Dépakine : 2.000 à 4.000 cas de malformations majeures depuis 1967
La Dépakine et ses dérivés ont provoqué des malformations congénitales graves chez 2.150 à 4.100 enfants depuis le début de leur commercialisation en 1967, selon une première évaluation de l'agence du médicament et de l'Assurance maladie, publiée jeudi.
Ce traitement de l'épilepsie et des troubles bipolaires entraîne un risque élevé de malformations et de troubles du développement pour l'enfant, lorsque sa mère a été traitée pendant la grossesse.
"L'étude confirme le caractère tératogène (cause de malformations, ndlr) très important" de ce médicament. "Autour de 3.000 malformations majeures, c'est particulièrement élevé", a déclaré à l'AFP le Dr Mahmoud Zureik, directeur scientifique de l'ANSM et co-auteur de l'étude.
"L'étude ne parle que des malformations physiques, ce n'est que la face émergée de l'iceberg", a dit à l'AFP Me Charles Joseph-Oudin. Ce défenseur de nombreux plaignants réclamant des indemnisations dénonce là "un scandale de santé majeur".
Les troubles neurodéveloppementaux sont plus fréquents, comme l'autisme "qui va entraîner une dépendance et nécessiter l'aide d'une tierce personne à vie", souligne Marine Martin, présidente de l'Apesac, association de victimes.
"Le nombre de victimes potentielles est gigantesque et irait jusqu'à 30.000 enfants victimes", estime-t-elle ajoutant que "40% des grossesses exposées au valproate (molécule active du traitement) n'arrivent pas à terme".
Des juges d’instruction du pôle de santé publique de Paris sont saisis depuis septembre d’une enquête sur les commercialisation de l’anti-épileptique et sa prescription.
Selon Me Joseph-Oudin, "une procédure d'indemnisation devant l'Oniam (Office national d'indemnisation des accidents médicaux) va s'ouvrir de manière imminente".

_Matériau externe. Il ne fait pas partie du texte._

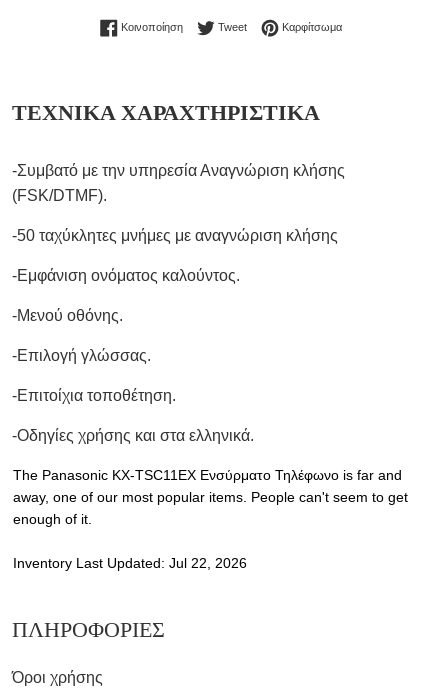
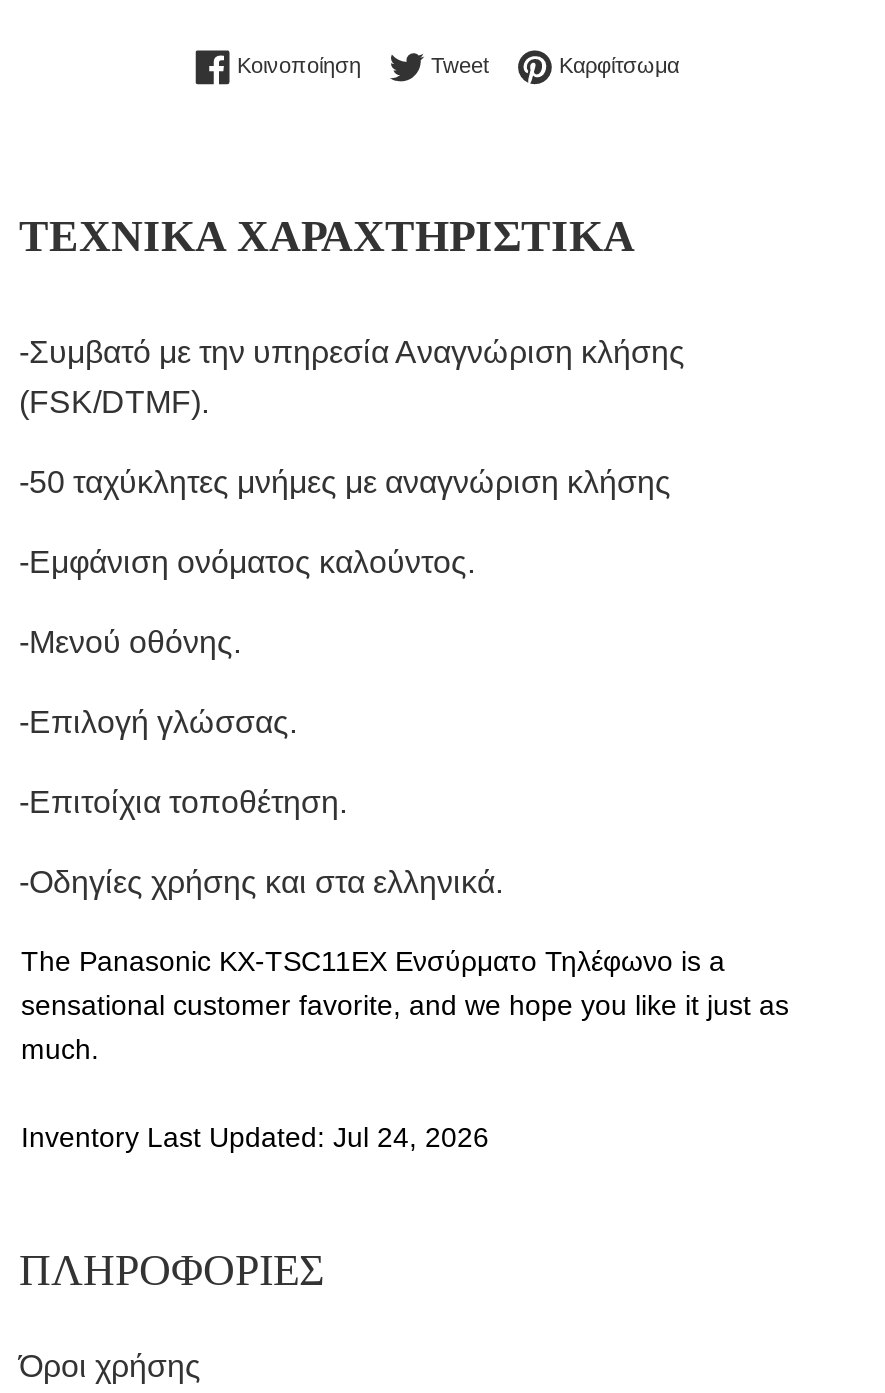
- The Panasonic KX-TSC11EX Ενσύρματο Τηλέφωνο is far and
- away, one of our most popular items. People can't seem to get
- enough of it.
+ The Panasonic KX-TSC11EX Ενσύρματο Τηλέφωνο is a
+ sensational customer favorite, and we hope you like it just as
+ much.

- Inventory Last Updated: Jul 22, 2026
+ Inventory Last Updated: Jul 24, 2026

Une trentaine de dossiers de demandes d'indemnisation ont été déposés au TGI de Bobigny et à Nanterre.
Il y a en outre "une action de groupe qui va faire l'objet d'une assignation dans les jours qui viennent".
Sanofi assure avoir "fait preuve d'une totale transparence vis-à-vis des autorités de santé" et avoir été "à l'initiative de l'actualisation" de la notice et de l'information des médecins.

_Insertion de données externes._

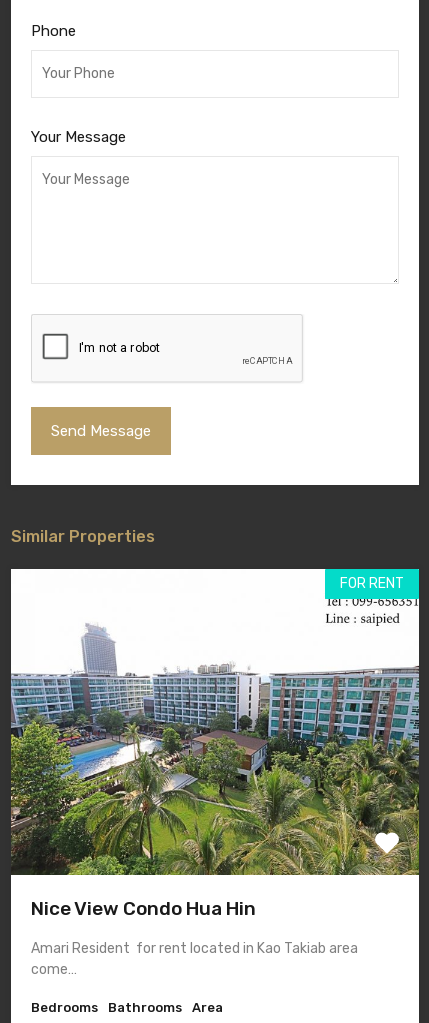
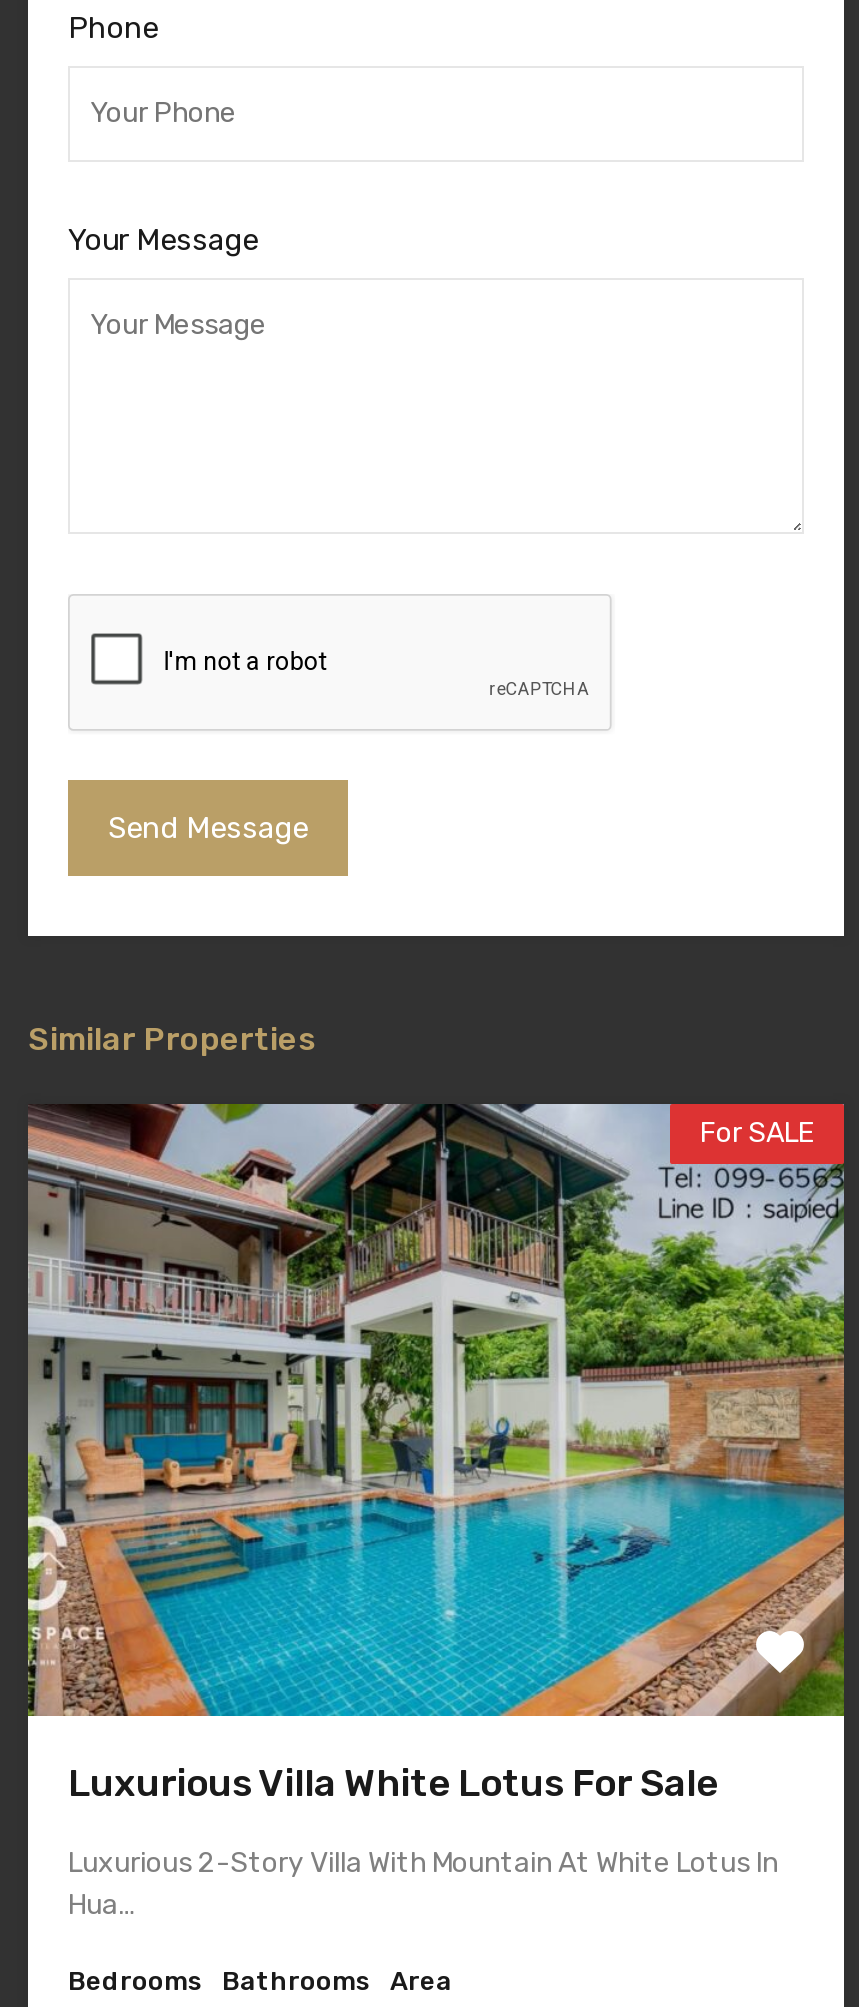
- [image]
- FOR RENT
+ [image]
+ For SALE

- Nice View Condo Hua Hin
+ Luxurious Villa White Lotus For Sale

- Amari Resident for rent located in Kao Takiab area
- come…
+ Luxurious 2-Story Villa With Mountain At White Lotus In
+ Hua…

Depuis 2015, le valproate ne peut être prescrit aux femmes enceintes ou en âge de procréer qu'en cas d'échec des autres traitements, bien moins risqués.
L'utilisation de cette molécule a chuté "de l'ordre de 30% ces deux dernières années chez les femmes en âge de procréer", relève M. Zureik. "Et nous voulons que cette baisse s'accentue".
L'étude met en évidence un risque plus élevé dans le cas des femmes traitées pour épilepsie: le risque de malformations congénitales majeures est alors multiplié par quatre pour l'enfant, tandis qu'il double pour celles traitées pour troubles bipolaires.
"Pour les troubles bipolaires, plus de 3/4 des traitements par valproate sont stoppés au 1er trimestre de la grossesse et par ailleurs l'observance du traitement est bien moins grande", explique M. Zureik. Or, "le risque de malformations majeures est limité aux deux premiers mois de grossesse", précise le Dr Alain Weill (Assurance maladie), co-auteur de l'étude.
Parmi 26 malformations congénitales majeures étudiées, des anomalies du système nerveux comme le spina bifida (absence de fermeture de la colonne vertébrale, cause de décès et de paralysie), des anomalies cardiovasculaires ou des organes génitaux externes sont pointées dans ces travaux.
L'étude qui a permis cette évaluation a porté sur près de 2 millions de femmes enceintes (début 2011-31 mars 2015).
- Un risque connu depuis les années 80 -
De 1967 à 2016, entre 64.100 et 100.000 grossesses auraient été exposées au valproate, et auraient donné lieu à 41.200 à 75.300 naissances vivantes.
Le valproate est commercialisé depuis 1967 pour le traitement de l'épilepsie (sous la marque Dépakine de Sanofi puis sous d'autres marques génériques) et depuis 1977 pour les troubles bipolaires (Depamide, puis Depakote).
Le risque de malformations est connu depuis le début des années 1980, notamment le spina bifida, 20 fois plus fréquent parmi les enfants exposés in utero quand la mère est traitée pour épilepsie, selon l'étude.
Le risque accru de retards du développement et de troubles de type autistique a été mis en évidence dans les années 2000. Une étude sur ces troubles est attendue pour le second semestre 2017.
Le risque que l'enfant naisse avec une malformation est estimé à 10% et celui de troubles neurodéveloppementaux entre 30% et 40%.